→ **Input material**:
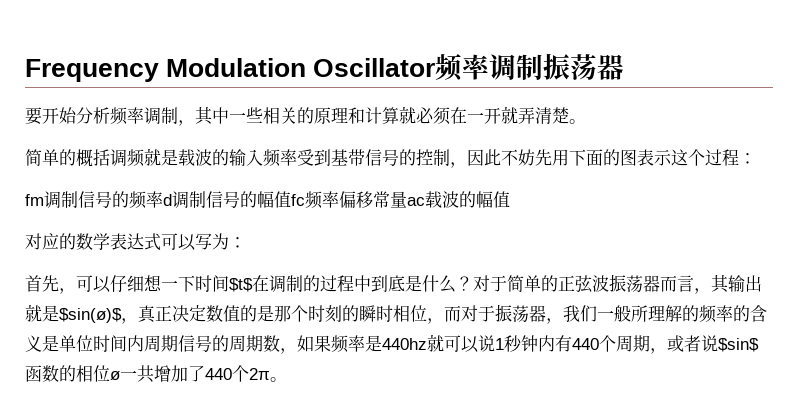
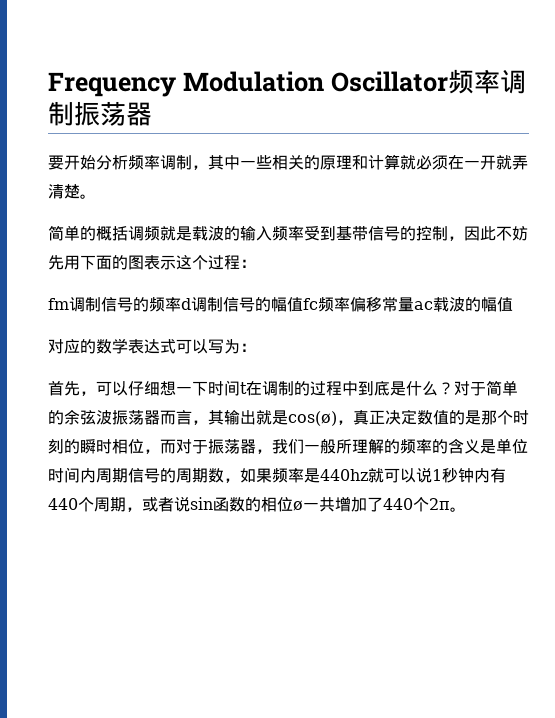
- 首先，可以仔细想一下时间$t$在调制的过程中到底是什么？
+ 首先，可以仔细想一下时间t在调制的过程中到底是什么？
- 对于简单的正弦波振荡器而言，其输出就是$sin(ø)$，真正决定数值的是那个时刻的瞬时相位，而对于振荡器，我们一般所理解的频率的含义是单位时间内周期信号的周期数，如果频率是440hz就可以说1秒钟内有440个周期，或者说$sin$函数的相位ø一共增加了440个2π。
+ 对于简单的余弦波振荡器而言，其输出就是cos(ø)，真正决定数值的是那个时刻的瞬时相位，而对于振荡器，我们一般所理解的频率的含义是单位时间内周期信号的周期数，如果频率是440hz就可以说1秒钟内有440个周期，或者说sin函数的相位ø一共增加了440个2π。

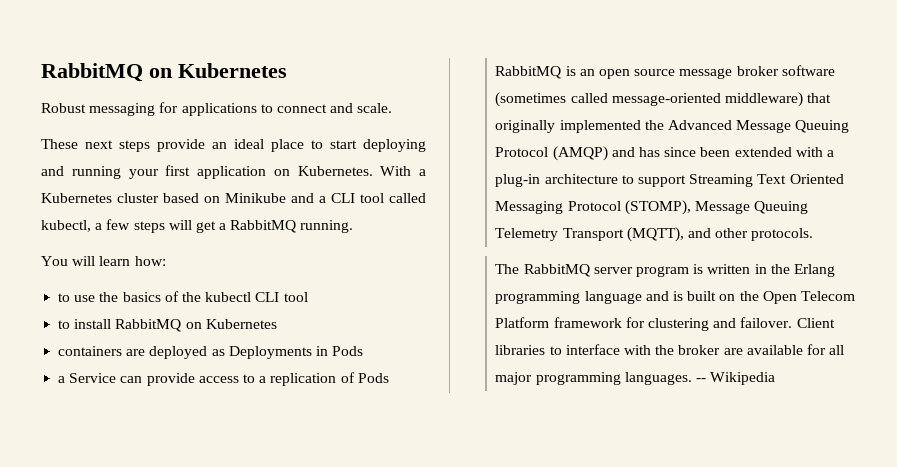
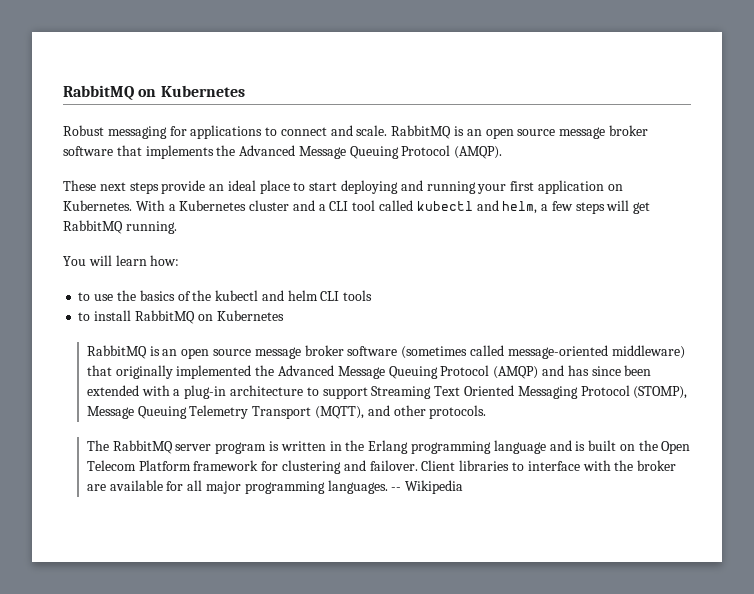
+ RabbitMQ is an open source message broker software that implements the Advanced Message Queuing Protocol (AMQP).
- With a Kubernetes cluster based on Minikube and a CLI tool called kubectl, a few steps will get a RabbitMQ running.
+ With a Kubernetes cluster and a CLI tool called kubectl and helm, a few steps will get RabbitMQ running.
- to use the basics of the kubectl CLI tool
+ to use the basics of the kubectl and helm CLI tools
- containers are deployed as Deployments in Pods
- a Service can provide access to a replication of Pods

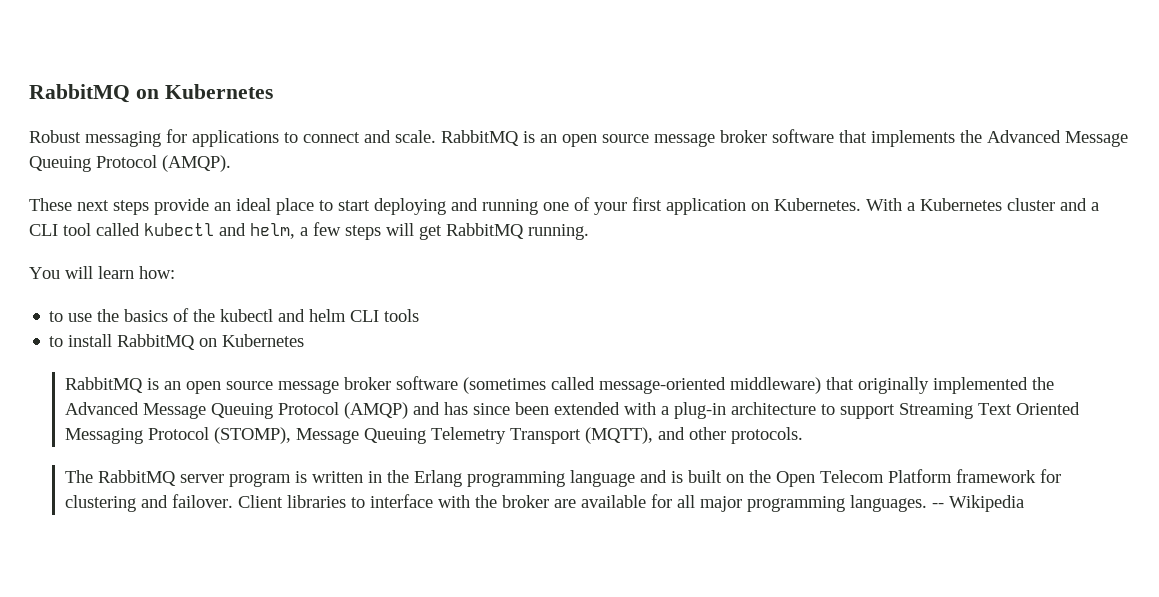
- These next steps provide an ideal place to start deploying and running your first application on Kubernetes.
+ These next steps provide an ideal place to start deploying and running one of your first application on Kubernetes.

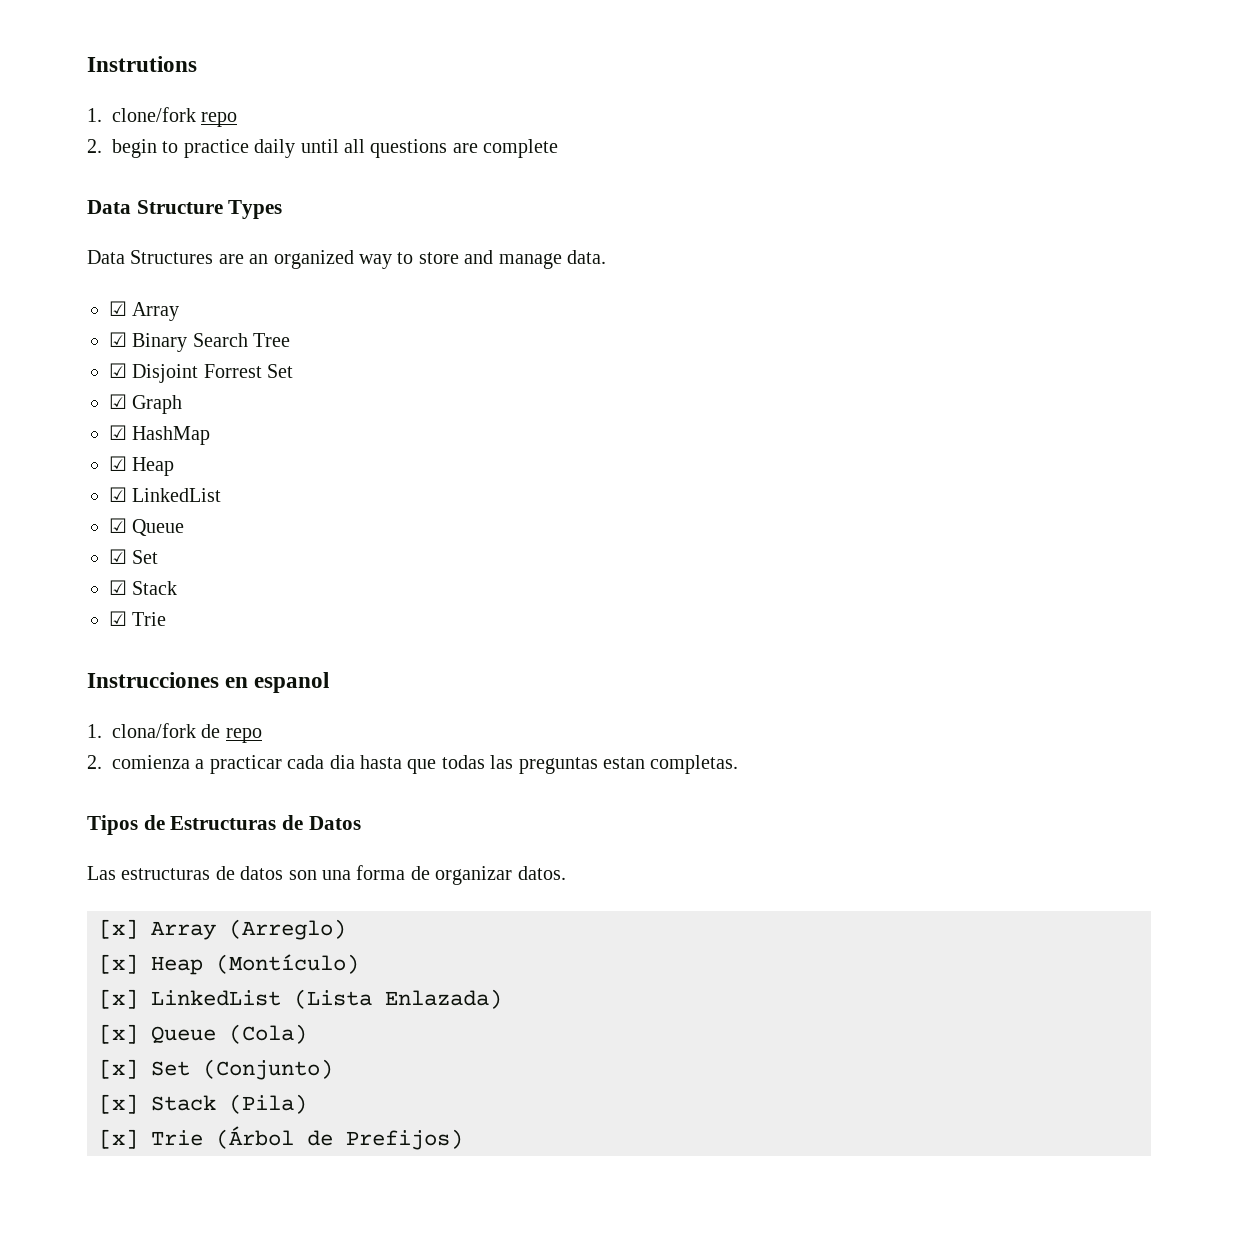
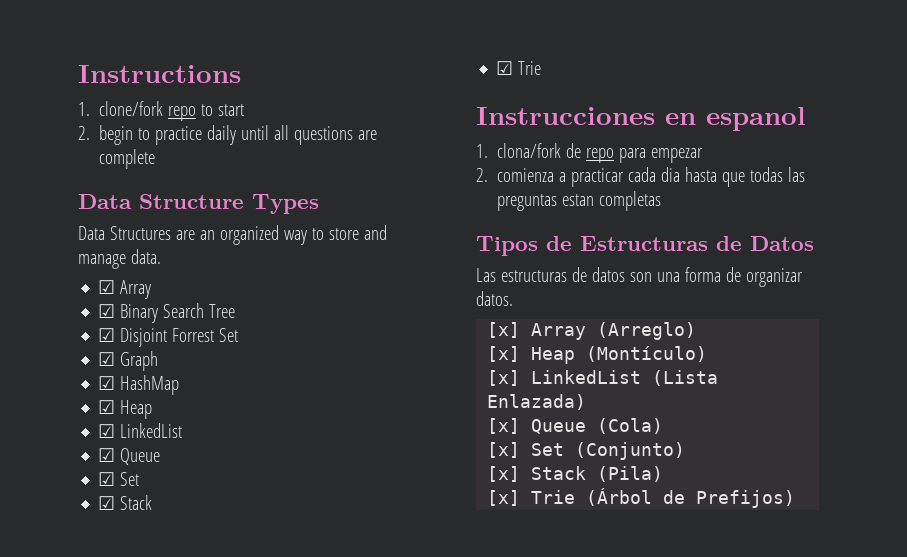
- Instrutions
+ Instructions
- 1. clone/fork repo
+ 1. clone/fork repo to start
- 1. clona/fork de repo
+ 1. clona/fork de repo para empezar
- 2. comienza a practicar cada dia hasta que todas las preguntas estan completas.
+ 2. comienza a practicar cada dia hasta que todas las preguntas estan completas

→ **Exercise brief**: Each line above that includes the word "RabbitMQ" is to be copied.

→ **Response to the task**:
+ RabbitMQ is an open source message broker software that implements the Advanced Message Queuing Protocol (AMQP).
- With a Kubernetes cluster based on Minikube and a CLI tool called kubectl, a few steps will get a RabbitMQ running.
+ With a Kubernetes cluster and a CLI tool called kubectl and helm, a few steps will get RabbitMQ running.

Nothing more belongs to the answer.